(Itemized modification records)
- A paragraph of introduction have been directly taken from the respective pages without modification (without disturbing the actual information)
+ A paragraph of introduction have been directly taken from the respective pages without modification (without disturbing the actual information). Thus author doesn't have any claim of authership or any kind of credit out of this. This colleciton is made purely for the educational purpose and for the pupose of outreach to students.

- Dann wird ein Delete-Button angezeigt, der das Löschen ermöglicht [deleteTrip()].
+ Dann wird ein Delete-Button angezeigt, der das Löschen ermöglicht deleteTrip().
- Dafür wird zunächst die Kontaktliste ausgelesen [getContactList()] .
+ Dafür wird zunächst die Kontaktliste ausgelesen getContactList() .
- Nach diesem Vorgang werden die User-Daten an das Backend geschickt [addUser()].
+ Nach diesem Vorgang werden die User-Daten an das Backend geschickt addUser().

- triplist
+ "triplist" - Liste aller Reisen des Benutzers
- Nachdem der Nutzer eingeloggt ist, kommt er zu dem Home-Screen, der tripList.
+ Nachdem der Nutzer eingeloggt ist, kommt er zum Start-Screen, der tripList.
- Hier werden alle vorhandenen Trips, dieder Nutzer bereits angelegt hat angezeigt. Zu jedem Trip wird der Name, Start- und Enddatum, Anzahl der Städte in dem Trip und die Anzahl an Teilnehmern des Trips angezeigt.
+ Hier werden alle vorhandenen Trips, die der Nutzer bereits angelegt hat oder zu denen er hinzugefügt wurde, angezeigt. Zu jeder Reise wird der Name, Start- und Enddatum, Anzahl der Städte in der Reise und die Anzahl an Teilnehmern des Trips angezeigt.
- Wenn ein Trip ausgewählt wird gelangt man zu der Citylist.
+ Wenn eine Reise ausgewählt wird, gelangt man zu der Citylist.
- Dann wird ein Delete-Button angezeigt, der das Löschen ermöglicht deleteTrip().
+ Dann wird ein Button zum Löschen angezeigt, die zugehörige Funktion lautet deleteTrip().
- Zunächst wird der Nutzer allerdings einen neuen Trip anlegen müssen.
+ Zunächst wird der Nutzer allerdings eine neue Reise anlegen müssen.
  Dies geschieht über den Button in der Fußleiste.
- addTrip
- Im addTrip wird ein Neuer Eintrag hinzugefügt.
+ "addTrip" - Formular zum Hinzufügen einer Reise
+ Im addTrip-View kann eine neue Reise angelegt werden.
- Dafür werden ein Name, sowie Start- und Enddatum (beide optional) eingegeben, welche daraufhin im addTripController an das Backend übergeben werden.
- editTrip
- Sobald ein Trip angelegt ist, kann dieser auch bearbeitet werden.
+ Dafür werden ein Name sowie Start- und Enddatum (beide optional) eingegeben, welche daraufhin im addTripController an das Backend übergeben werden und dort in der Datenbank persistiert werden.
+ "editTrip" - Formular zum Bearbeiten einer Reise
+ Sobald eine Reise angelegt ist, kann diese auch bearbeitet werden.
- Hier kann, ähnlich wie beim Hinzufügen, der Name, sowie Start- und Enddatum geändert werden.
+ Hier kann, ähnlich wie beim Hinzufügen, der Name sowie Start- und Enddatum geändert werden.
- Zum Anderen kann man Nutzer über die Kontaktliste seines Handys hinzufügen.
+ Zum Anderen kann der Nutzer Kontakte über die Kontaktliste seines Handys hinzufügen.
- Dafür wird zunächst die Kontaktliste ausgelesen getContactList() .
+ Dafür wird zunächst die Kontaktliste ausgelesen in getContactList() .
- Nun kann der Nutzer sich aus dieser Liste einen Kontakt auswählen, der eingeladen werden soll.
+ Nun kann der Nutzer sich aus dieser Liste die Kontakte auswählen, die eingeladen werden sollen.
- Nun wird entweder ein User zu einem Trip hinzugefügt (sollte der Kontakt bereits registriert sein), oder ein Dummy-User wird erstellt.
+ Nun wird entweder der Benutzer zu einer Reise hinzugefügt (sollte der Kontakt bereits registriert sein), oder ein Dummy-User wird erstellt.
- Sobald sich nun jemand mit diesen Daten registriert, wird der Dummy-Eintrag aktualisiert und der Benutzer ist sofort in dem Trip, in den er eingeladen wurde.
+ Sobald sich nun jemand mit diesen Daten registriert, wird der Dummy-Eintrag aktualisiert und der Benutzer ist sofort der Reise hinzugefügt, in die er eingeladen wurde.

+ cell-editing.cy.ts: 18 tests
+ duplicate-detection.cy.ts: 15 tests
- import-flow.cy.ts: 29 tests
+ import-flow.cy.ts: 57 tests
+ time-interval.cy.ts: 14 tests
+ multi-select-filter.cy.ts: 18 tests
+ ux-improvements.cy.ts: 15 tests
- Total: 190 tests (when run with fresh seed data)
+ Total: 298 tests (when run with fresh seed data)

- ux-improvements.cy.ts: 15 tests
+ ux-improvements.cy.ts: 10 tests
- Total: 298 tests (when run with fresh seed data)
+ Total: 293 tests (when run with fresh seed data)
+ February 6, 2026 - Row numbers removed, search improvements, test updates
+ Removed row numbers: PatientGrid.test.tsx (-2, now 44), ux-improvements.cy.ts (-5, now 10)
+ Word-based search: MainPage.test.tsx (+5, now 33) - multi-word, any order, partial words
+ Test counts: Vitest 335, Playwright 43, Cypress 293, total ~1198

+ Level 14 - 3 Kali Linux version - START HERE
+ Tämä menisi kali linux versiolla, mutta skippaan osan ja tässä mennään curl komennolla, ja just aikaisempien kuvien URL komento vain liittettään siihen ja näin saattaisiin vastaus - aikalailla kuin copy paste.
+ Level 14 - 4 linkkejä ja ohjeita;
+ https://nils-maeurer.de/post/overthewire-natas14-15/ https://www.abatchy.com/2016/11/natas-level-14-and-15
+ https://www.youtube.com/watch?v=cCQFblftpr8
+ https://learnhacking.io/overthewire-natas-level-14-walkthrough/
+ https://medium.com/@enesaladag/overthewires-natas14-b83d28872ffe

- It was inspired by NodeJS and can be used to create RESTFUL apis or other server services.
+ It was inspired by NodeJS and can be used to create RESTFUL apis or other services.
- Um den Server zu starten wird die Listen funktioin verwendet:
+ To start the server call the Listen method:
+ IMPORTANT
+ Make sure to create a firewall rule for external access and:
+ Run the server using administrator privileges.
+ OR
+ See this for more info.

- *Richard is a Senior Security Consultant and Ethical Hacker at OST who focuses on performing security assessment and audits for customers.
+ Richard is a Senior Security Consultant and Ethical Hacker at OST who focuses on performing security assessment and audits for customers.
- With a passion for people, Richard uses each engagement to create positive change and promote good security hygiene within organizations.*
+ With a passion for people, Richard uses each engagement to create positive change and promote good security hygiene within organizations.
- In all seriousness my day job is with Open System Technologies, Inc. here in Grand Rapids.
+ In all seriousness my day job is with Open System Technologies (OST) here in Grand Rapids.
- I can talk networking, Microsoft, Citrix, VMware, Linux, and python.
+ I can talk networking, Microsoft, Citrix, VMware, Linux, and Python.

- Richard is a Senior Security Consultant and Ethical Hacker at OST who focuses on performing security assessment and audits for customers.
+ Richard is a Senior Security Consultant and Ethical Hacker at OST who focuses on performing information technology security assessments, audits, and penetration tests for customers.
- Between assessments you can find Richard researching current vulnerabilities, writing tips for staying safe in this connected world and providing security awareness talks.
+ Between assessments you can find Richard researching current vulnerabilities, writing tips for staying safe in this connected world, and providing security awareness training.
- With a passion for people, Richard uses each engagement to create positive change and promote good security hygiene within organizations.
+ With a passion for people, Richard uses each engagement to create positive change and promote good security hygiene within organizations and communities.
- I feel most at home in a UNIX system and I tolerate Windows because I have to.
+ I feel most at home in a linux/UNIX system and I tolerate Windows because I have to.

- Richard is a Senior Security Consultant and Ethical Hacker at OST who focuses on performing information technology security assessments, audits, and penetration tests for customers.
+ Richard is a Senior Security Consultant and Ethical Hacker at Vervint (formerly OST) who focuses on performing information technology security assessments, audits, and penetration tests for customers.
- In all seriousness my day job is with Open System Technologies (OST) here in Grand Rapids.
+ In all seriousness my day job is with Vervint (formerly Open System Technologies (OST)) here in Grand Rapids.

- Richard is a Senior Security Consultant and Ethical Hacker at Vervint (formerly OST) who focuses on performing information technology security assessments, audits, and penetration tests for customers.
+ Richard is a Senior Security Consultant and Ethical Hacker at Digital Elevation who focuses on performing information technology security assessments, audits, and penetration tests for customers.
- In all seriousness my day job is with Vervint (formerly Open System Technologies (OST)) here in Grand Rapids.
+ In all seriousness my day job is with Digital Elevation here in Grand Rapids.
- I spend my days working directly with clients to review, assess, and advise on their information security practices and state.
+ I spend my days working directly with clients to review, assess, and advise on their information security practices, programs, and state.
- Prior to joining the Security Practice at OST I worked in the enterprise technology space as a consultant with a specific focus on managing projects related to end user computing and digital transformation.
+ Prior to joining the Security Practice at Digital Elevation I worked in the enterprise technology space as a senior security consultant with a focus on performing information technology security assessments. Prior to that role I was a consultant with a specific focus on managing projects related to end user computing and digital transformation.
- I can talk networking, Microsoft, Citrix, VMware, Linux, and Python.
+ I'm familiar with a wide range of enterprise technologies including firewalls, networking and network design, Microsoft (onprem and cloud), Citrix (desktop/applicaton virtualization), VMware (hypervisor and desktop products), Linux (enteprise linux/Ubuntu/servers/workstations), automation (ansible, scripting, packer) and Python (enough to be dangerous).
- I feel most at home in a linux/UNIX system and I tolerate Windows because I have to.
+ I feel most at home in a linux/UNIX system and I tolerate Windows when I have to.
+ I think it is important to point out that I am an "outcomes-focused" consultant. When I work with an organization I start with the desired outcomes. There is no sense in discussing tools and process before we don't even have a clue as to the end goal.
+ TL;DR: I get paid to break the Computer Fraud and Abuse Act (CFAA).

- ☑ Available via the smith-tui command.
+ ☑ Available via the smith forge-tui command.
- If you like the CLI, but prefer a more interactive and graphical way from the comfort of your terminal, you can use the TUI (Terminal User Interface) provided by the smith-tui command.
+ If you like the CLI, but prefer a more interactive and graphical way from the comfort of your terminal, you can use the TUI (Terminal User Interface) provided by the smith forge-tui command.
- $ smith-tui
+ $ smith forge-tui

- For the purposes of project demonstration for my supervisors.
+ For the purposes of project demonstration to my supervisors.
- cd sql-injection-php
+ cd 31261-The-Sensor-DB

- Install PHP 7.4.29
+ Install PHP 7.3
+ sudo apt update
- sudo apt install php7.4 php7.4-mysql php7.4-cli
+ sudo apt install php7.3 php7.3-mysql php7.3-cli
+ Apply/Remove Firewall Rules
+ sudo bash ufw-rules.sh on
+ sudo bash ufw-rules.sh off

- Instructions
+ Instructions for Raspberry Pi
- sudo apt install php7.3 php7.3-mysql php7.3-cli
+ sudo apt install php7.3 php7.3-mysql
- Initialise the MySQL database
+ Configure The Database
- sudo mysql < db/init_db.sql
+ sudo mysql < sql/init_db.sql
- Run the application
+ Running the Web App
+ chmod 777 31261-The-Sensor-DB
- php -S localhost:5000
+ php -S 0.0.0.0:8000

PROBLEM TO WORK ON
In the entries above, identify every line with the string "Prior".

SOLUTION TO THIS PROBLEM
- Prior to joining the Security Practice at OST I worked in the enterprise technology space as a consultant with a specific focus on managing projects related to end user computing and digital transformation.
+ Prior to joining the Security Practice at Digital Elevation I worked in the enterprise technology space as a senior security consultant with a focus on performing information technology security assessments. Prior to that role I was a consultant with a specific focus on managing projects related to end user computing and digital transformation.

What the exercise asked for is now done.